Banana Fish
i won't lie i haven't read this and ill probably never have the courage to after watching the anime. however, i wanted to leave a rating, not a day goes by that this doesn't cross my mind and make my heart shatter. one of the best animes and mangas ever.
Hidamari ga Kikoeru
08/23/2020 this is good but I wish they would stop making it more difficult than it truly is. I understand that he doesn’t want to affect the people around him because of his disabilities but he also needs to understand his life will never be the same as others. the people around him are trying to help they don’t want him to miss out on life because of a disability. not everyone offers the best solution and some people can be inconsiderate but still they are trying. being together won’t be the easiest thing but their relationship is no different than anyone else’s.

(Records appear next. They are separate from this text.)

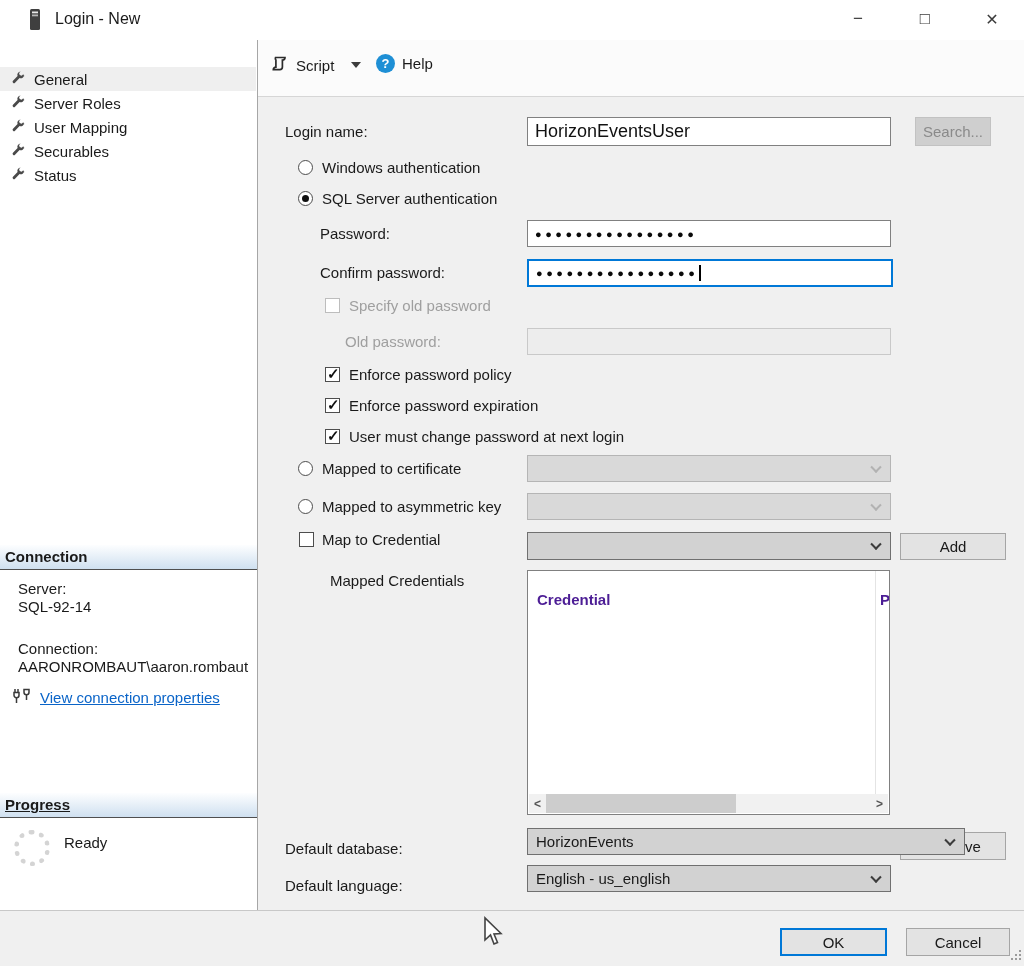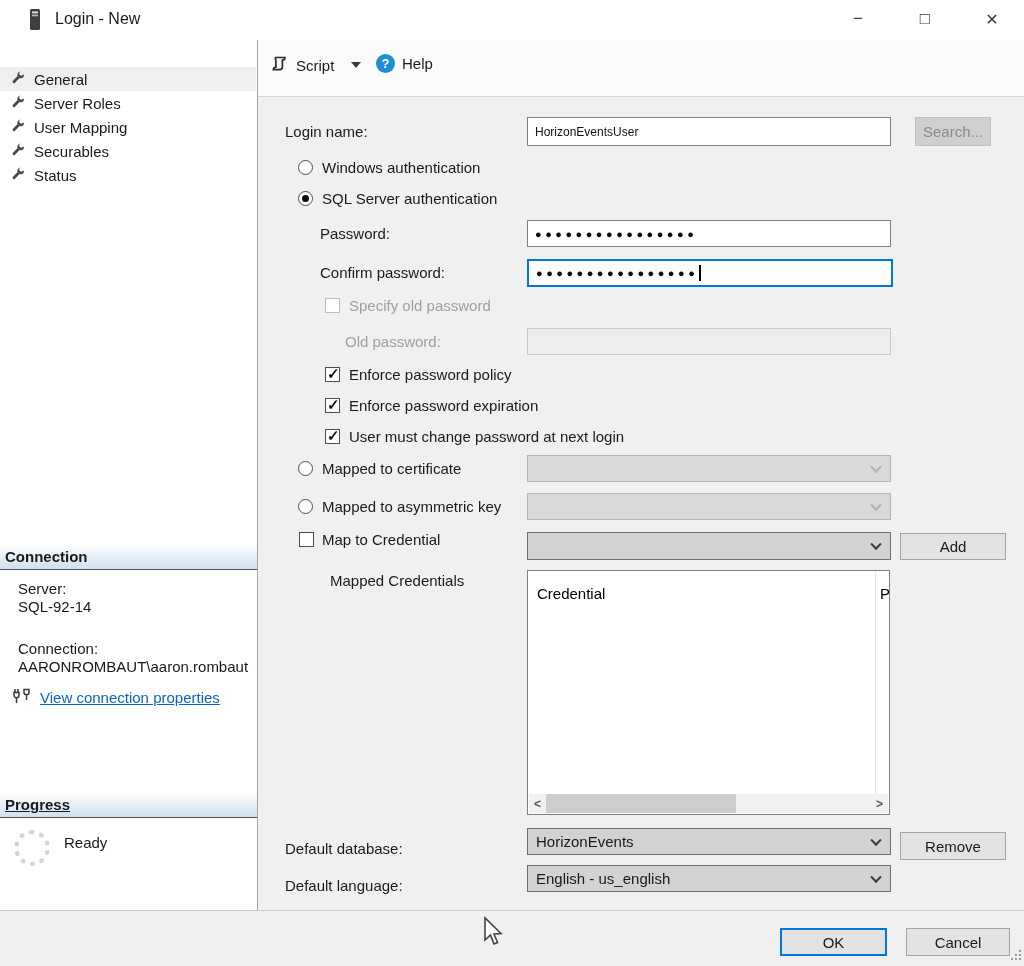"HorizonEventsUser" input.raw { font-size: 12px -> 18px }
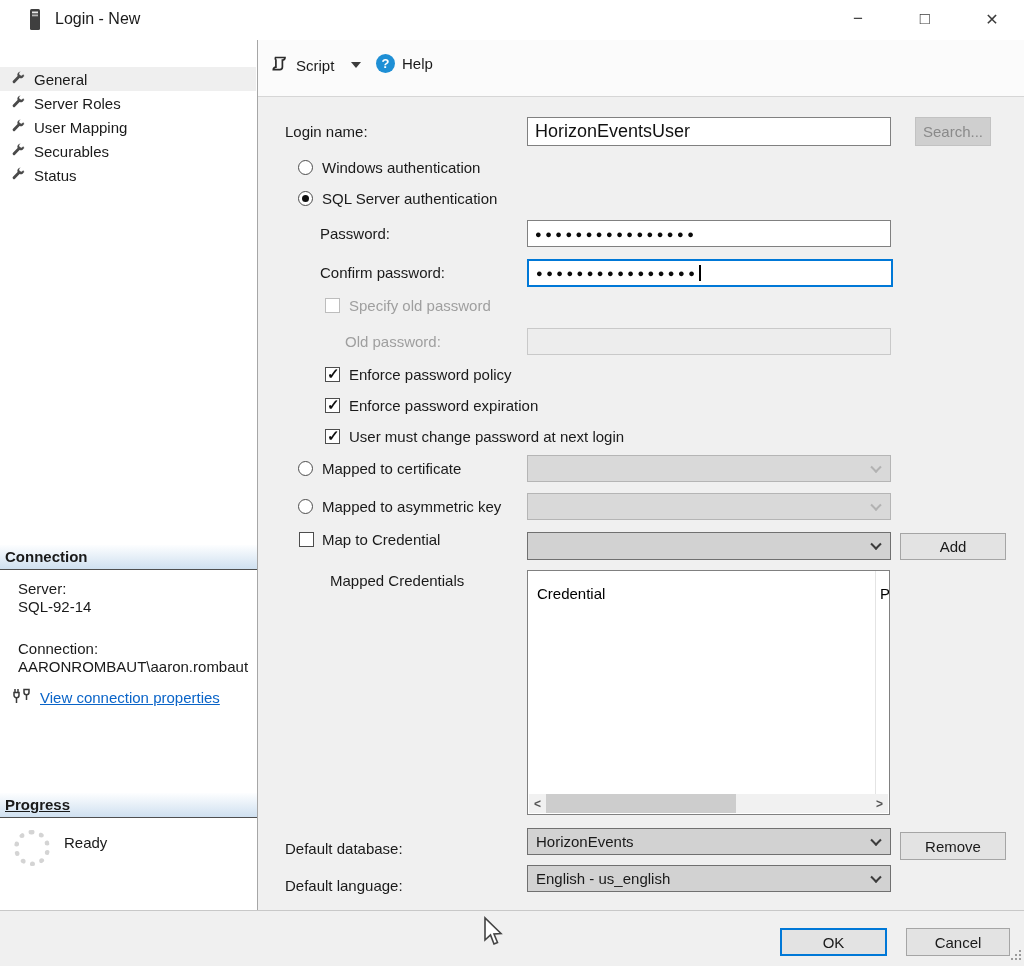"Credential" .grid-head { color: #000000 -> #4c1d95; font-weight: none -> bold; top: 14px -> 20px }
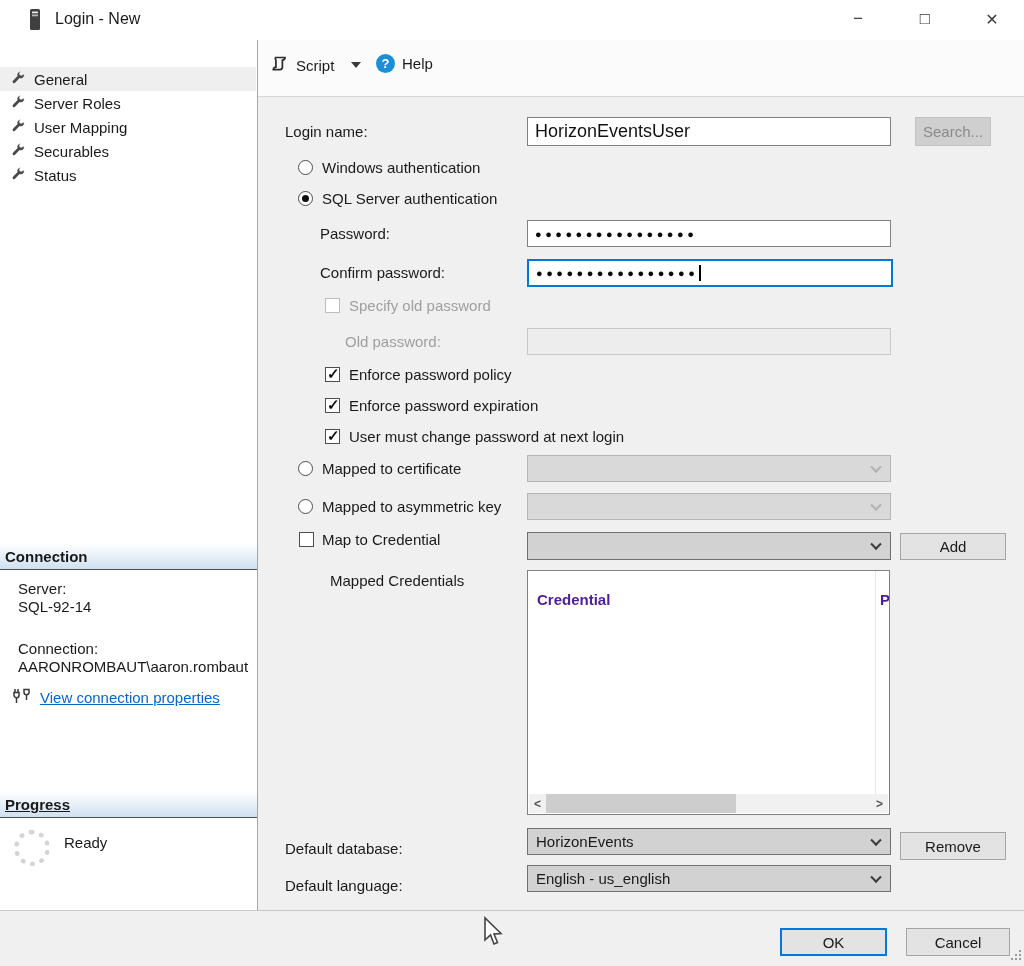"HorizonEvents" div.combo { width: 364px -> 438px }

I think sign language is beautiful and an amazing way to communicate, I wish more schools, offered it. also, that lady made me incredibly angry when she told Maya that she should be grateful since she’s not deaf and people have it worse. that's the small-minded thinking that irritates and pisses me off. I have a chronic illness and other medical problems and I hate when people tell me I should be grateful it’s not cancer. I’m aware that people have it worse but that doesn’t belittle my chronic illness, that doesn’t take away its effects on my everyday life and how I still suffer and make the people around me suffer as well. my friends and family try their best to treat me as equals but I’m not, one wrong move and I’m hospitalized. we all face different battles but just because some have it worse that doesn’t mean what you’re going through is irrelevant. anyways as you can see that lady truly got to me because I deal with people with her poor thinking often.
Kikoeru?
this was wholesome and cute. i’m happy they ended up together even if it took time at least it ended up being legal. it’s a shame how they could’ve been together for two years but i’m happy the uke found growth and happiness. he also had an incredibly supportive best friend. to strangers im very introverted unless i find a way to feel comfortable with them. but i’m also an extrovert because i use it to appear normal. i sympathize with the uke and i know it’s not easy to change even if it is for the better.